In the listing below, find the line containing "Must Be Running" and the line containing "using the application.". Repeat exactly those two lines and every line between them, nothing more.
DATASET EXCERPTS below:
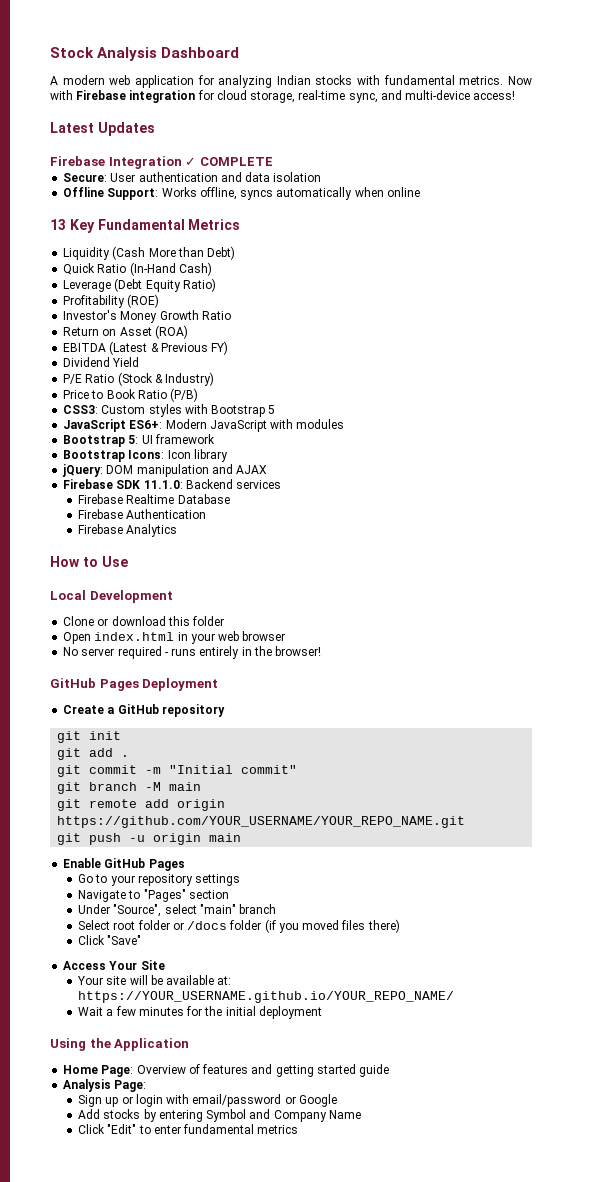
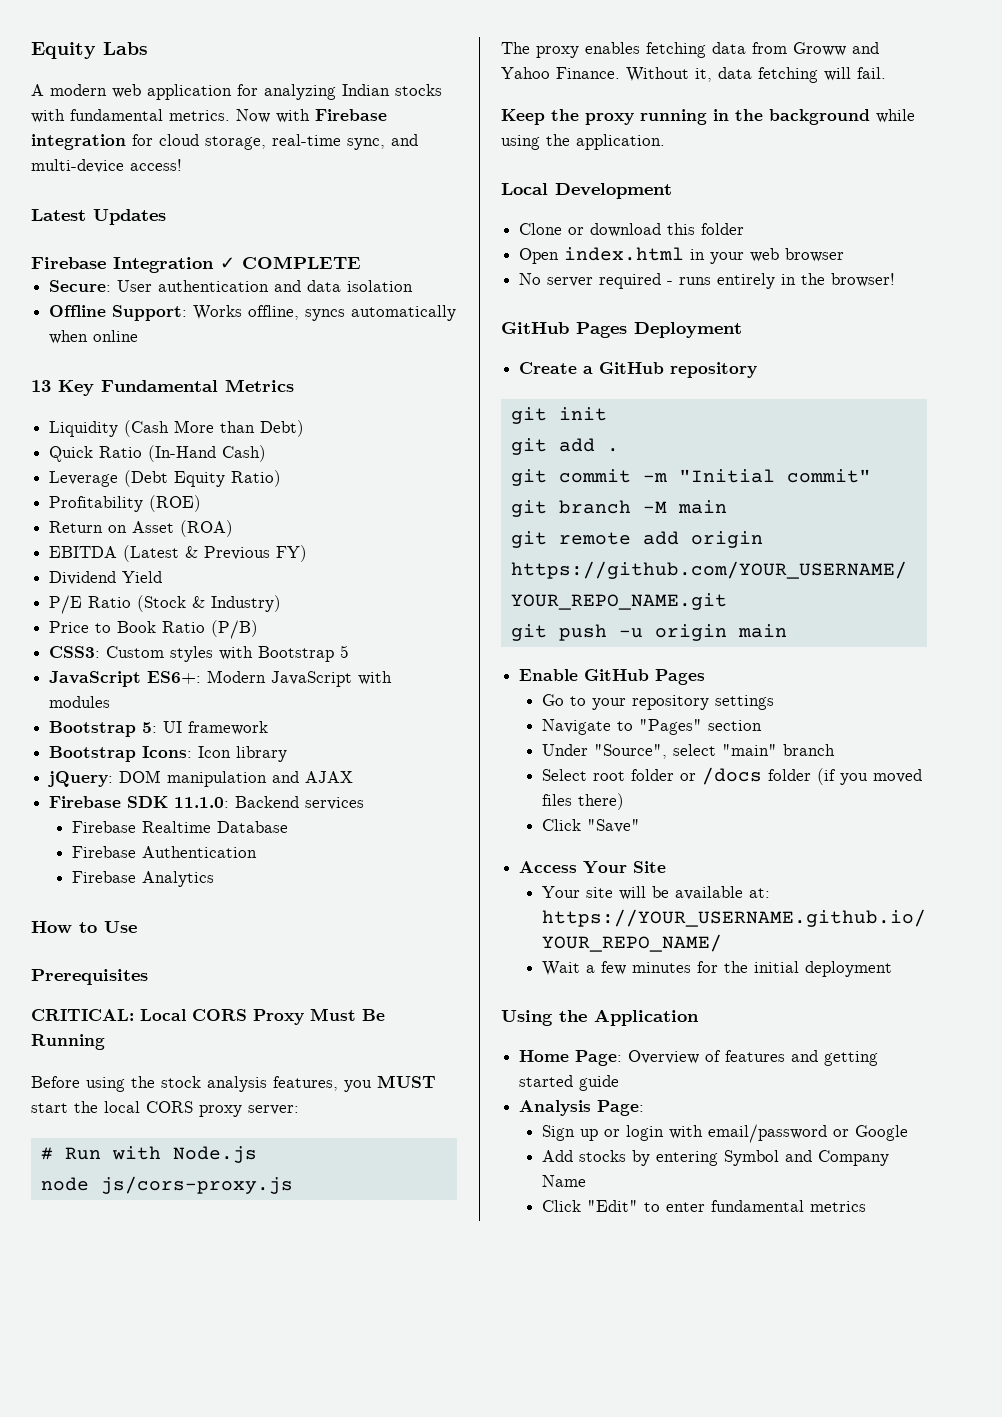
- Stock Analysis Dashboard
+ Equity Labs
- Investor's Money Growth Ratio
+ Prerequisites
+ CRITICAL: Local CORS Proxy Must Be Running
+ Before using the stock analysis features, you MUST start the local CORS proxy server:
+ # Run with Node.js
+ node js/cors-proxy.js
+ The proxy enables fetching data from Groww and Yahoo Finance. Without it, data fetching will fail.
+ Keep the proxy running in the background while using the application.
End of DATASET EXCERPTS.
DATASET EXCERPTS below:
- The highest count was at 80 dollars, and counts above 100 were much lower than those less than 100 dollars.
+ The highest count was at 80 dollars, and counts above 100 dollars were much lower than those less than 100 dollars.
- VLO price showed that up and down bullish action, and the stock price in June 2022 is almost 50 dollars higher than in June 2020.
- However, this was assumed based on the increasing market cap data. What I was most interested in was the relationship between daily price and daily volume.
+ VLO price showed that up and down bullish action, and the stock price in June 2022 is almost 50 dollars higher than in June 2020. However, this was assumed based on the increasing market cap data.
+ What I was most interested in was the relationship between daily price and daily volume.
End of DATASET EXCERPTS.
_RESPONSE:_
+ CRITICAL: Local CORS Proxy Must Be Running
+ Before using the stock analysis features, you MUST start the local CORS proxy server:
+ # Run with Node.js
+ node js/cors-proxy.js
+ The proxy enables fetching data from Groww and Yahoo Finance. Without it, data fetching will fail.
+ Keep the proxy running in the background while using the application.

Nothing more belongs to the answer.